Roman frames this through a question about the hero's journey, specifically, who the hero is. "There are too many people in the world that think they're the hero of someone else's journey," he says. "The hero is [actually] the person you're trying to help. I fancy myself Yoda. Here's your lightsaber. I'm not gonna fight your battles for you, but here are the tools that you need to do it."

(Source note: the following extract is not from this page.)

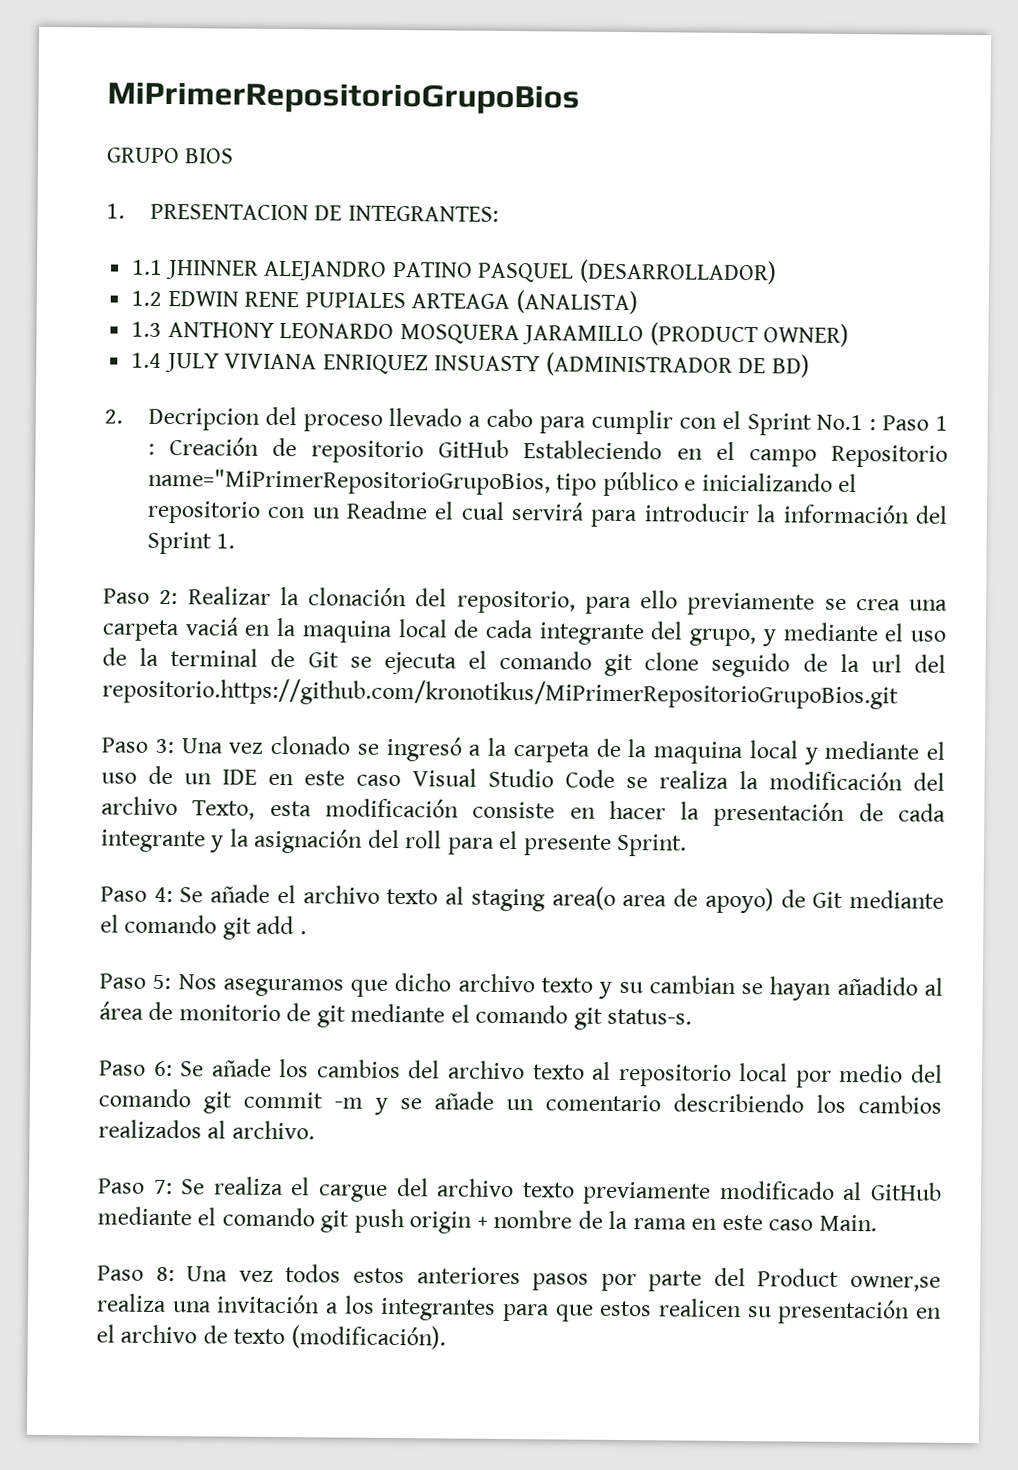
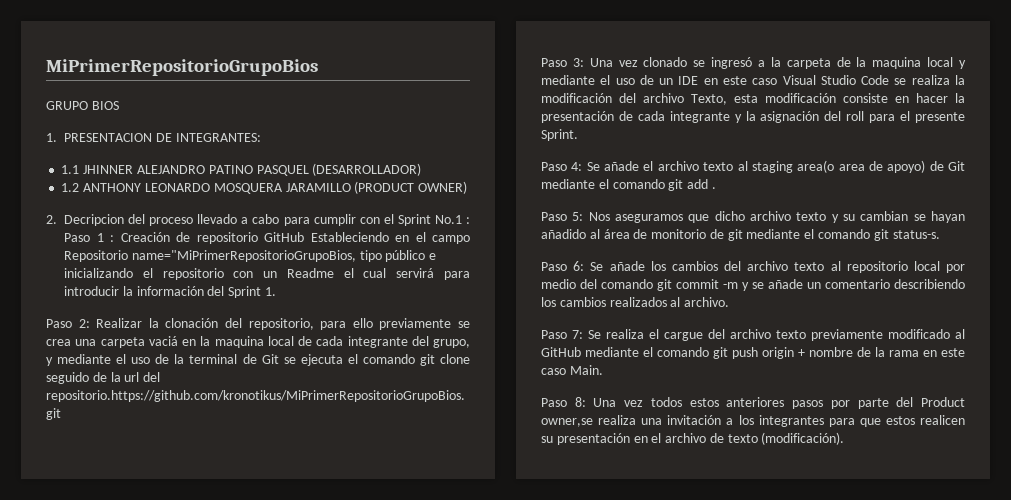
[167,290,638,315] [131,321,163,337] EDWIN RENE PUPIALES ARTEAGA (ANALISTA) // 1.3 -> (80, 187) none
[131,352,810,378] // 1.4 JULY VIVIANA ENRIQUEZ INSUASTY (ADMINISTRADOR DE BD) -> (468, 187) none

I find that both humbling and clarifying. The best facilitation, the best filmmaking, the best community storytelling - it doesn't center the person holding the camera. It creates the conditions for someone else to be seen. And it makes me want to keep looking for the places in my own work where we can hand the camera to someone else.

Try it

Before your next community gathering (think meeting, event, or a simple team check-in) send a request in advance. Ask people to find one photo already on their phone that represents something they're grateful for, something they're hoping for, or something that's been on their mind. What they share doesn't have to be profound. It just has to be real.

When you gather, make space for a few people to share, even just ten minutes. Let the group ask questions, and then make space for the person to respond. Take turns and see what opens up when the conversation starts from something someone made, rather than something someone said.